Only one stretch of the data below is wanted: the lines from the one with "discount: none -> 15.00" through the one with "total: 693.50 -> 736.50", repeated exactly.

* _PROVIDED DATA_:
□ □ □ □ □ □ □

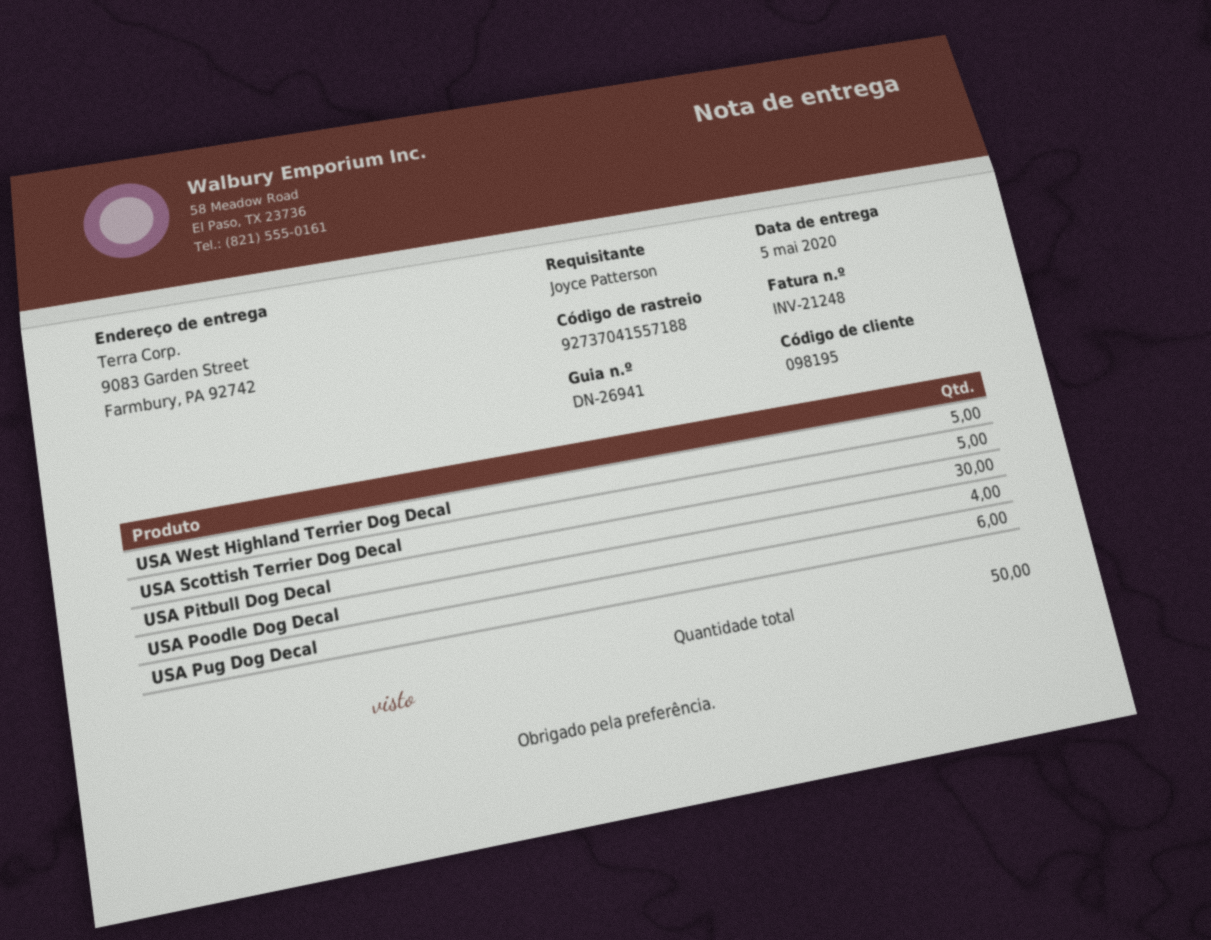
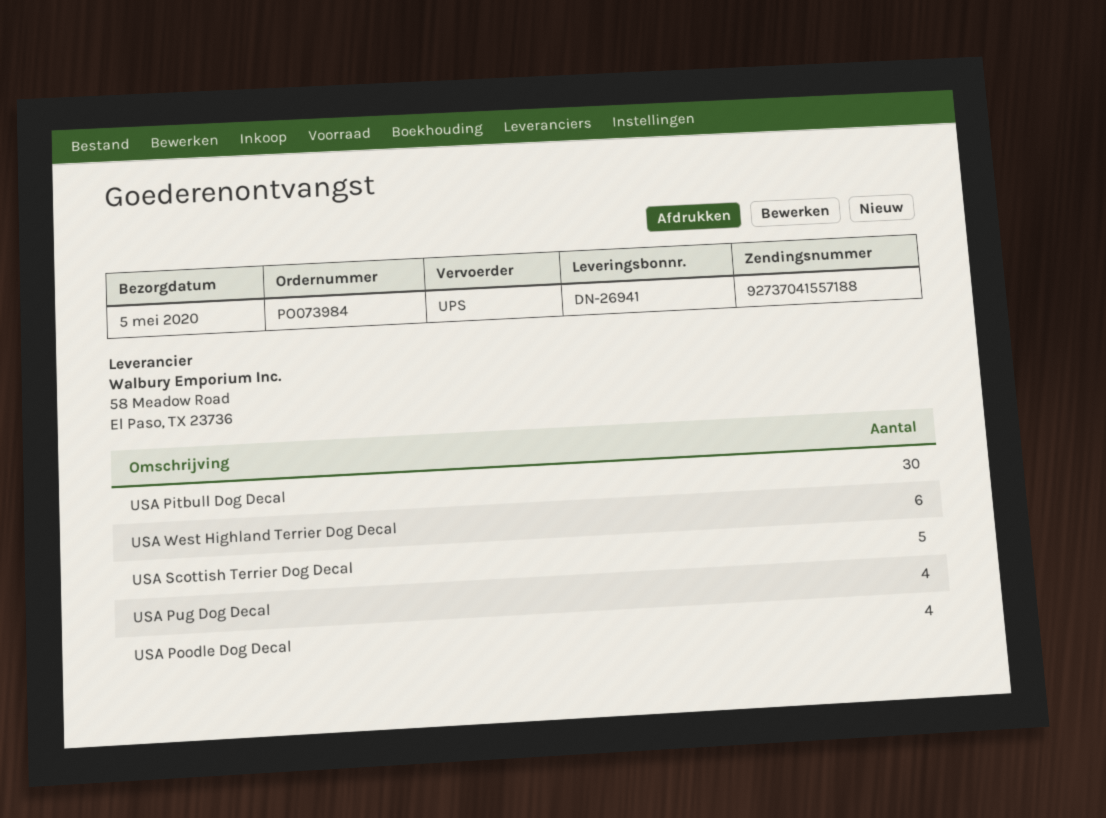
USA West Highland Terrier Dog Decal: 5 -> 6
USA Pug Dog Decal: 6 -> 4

□ □ □ □ □ □ □

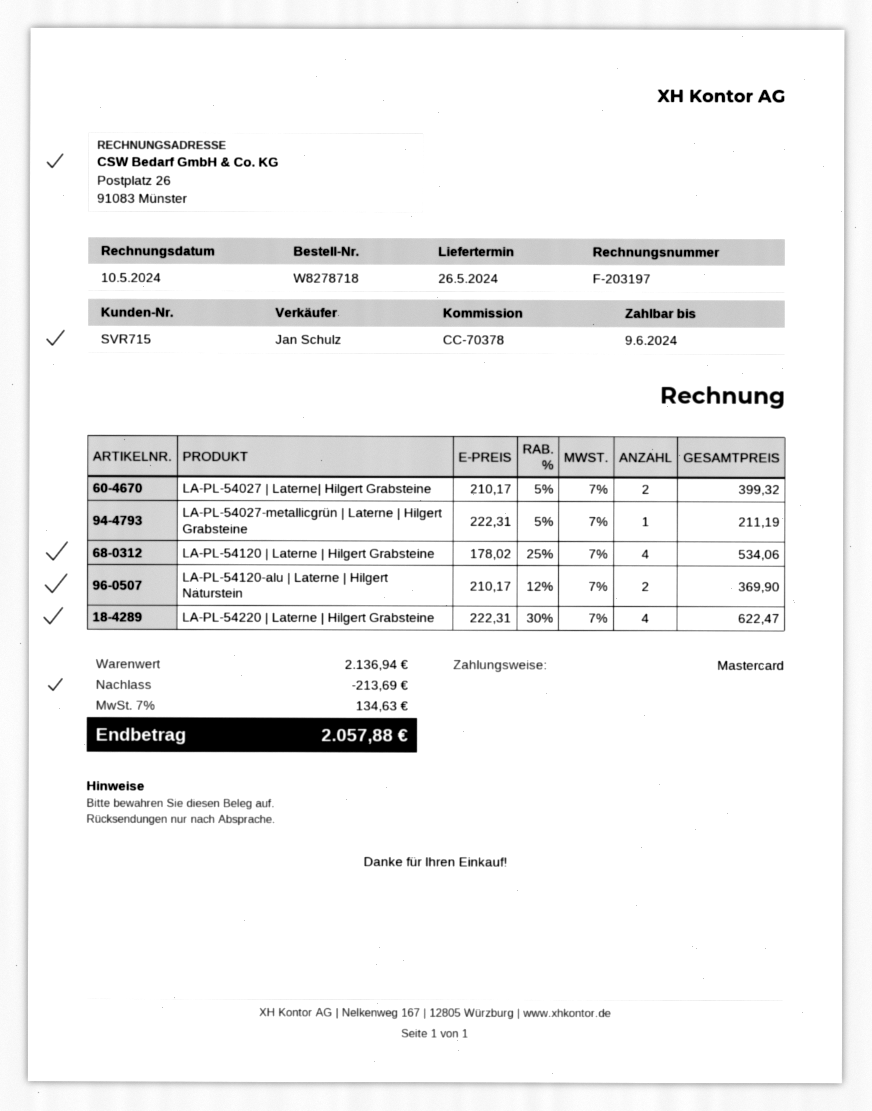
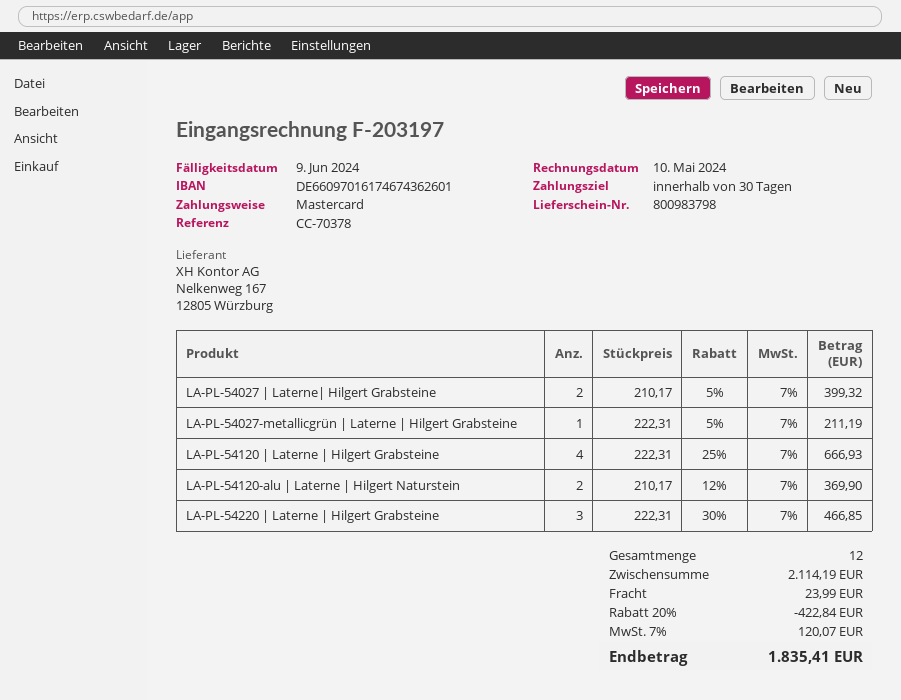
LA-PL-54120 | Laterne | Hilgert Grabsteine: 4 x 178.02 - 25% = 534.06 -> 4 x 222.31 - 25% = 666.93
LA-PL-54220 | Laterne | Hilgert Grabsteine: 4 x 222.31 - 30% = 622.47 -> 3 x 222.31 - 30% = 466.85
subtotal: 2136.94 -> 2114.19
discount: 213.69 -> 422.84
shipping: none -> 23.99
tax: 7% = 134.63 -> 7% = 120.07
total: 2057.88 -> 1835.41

□ □ □ □ □ □ □

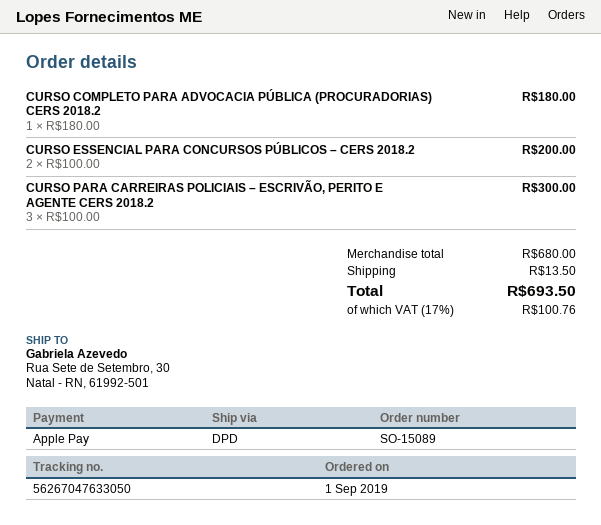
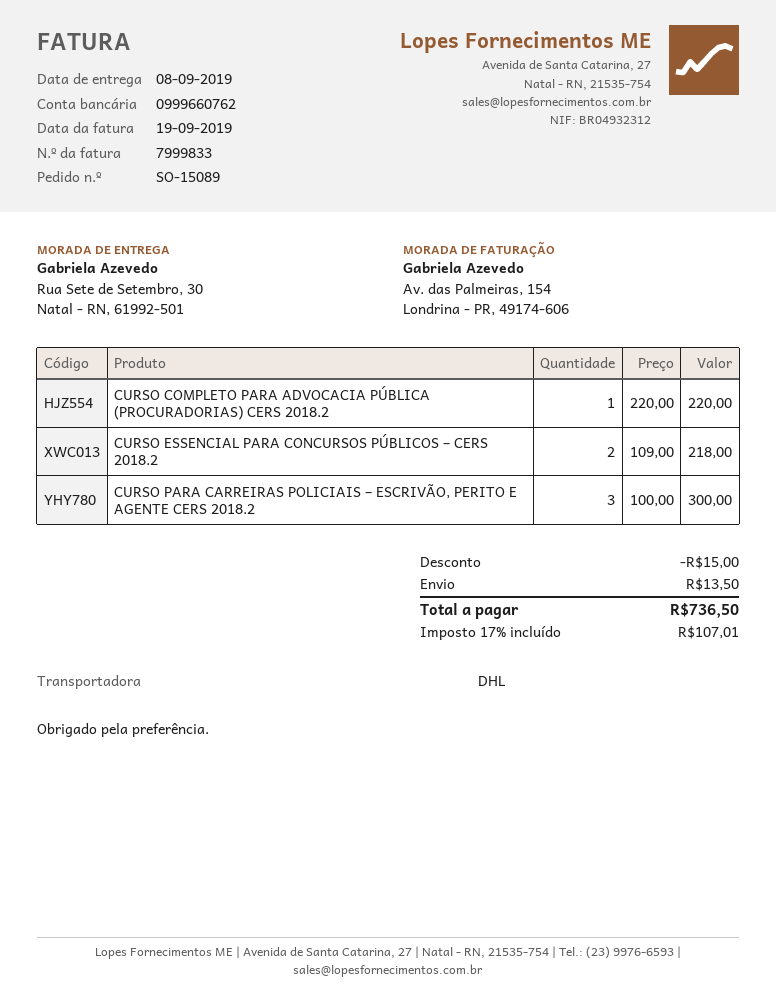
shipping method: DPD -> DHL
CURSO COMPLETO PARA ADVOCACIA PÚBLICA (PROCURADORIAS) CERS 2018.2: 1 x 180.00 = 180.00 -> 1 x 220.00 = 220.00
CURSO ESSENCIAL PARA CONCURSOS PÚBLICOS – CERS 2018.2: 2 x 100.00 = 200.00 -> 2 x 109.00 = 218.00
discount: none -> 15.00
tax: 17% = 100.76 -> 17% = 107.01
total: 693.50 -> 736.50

□ □ □ □ □ □ □

* _RESPONSE FOR THIS EXERCISE_:
discount: none -> 15.00
tax: 17% = 100.76 -> 17% = 107.01
total: 693.50 -> 736.50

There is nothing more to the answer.